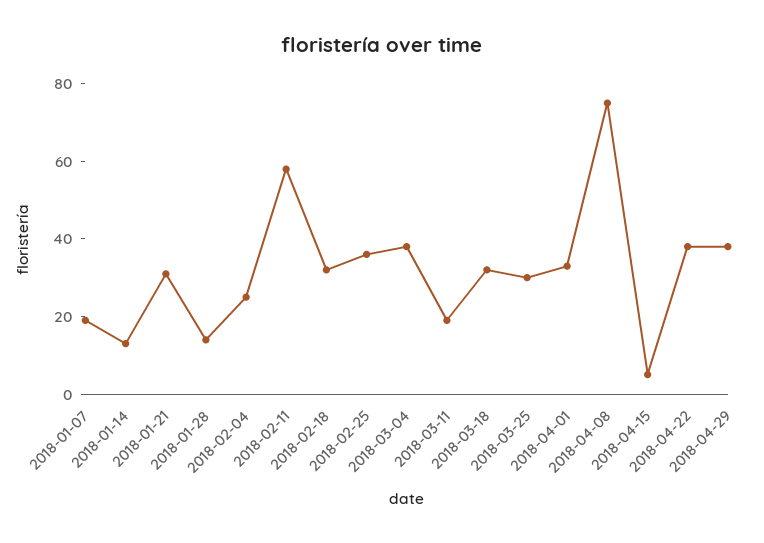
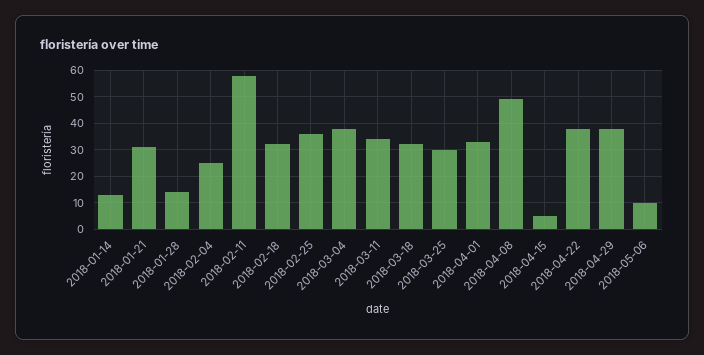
2018-01-07: 20 -> none
2018-03-11: 20 -> 35
2018-04-08: 75 -> 50
2018-05-06: none -> 10

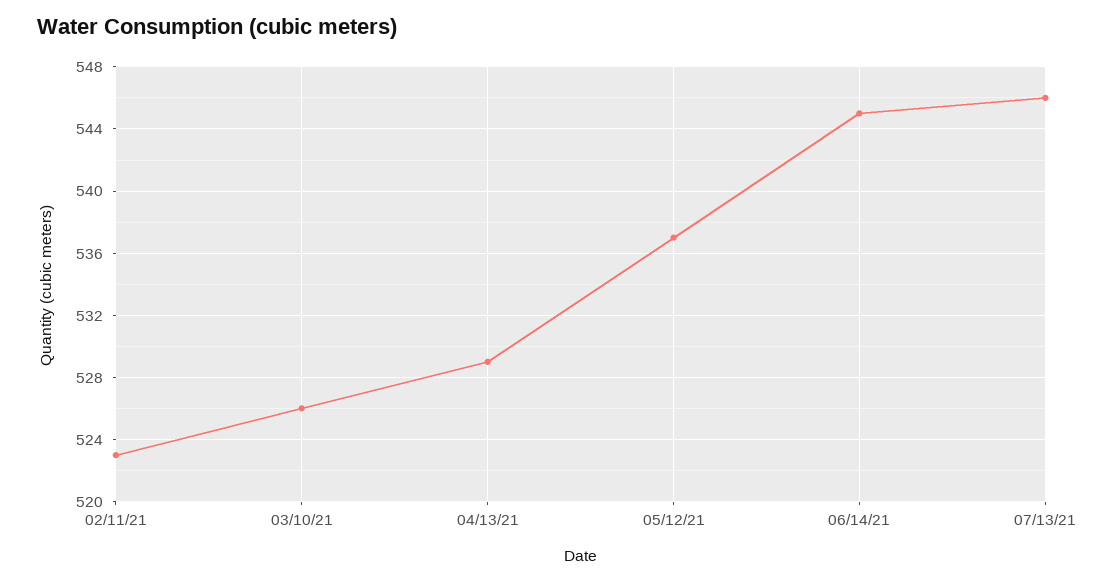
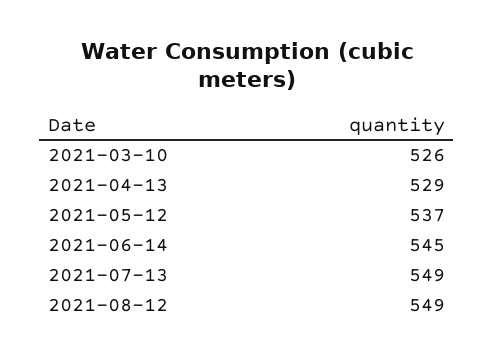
02/11/21: 523 -> none
07/13/21: 546 -> 549
2021-08-12: none -> 549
::::
## TASK DETAILS
Find the word "none" in the entries. Copy each line that holds it.

## FINAL ANSWER
2018-01-07: 20 -> none
2018-05-06: none -> 10
02/11/21: 523 -> none
2021-08-12: none -> 549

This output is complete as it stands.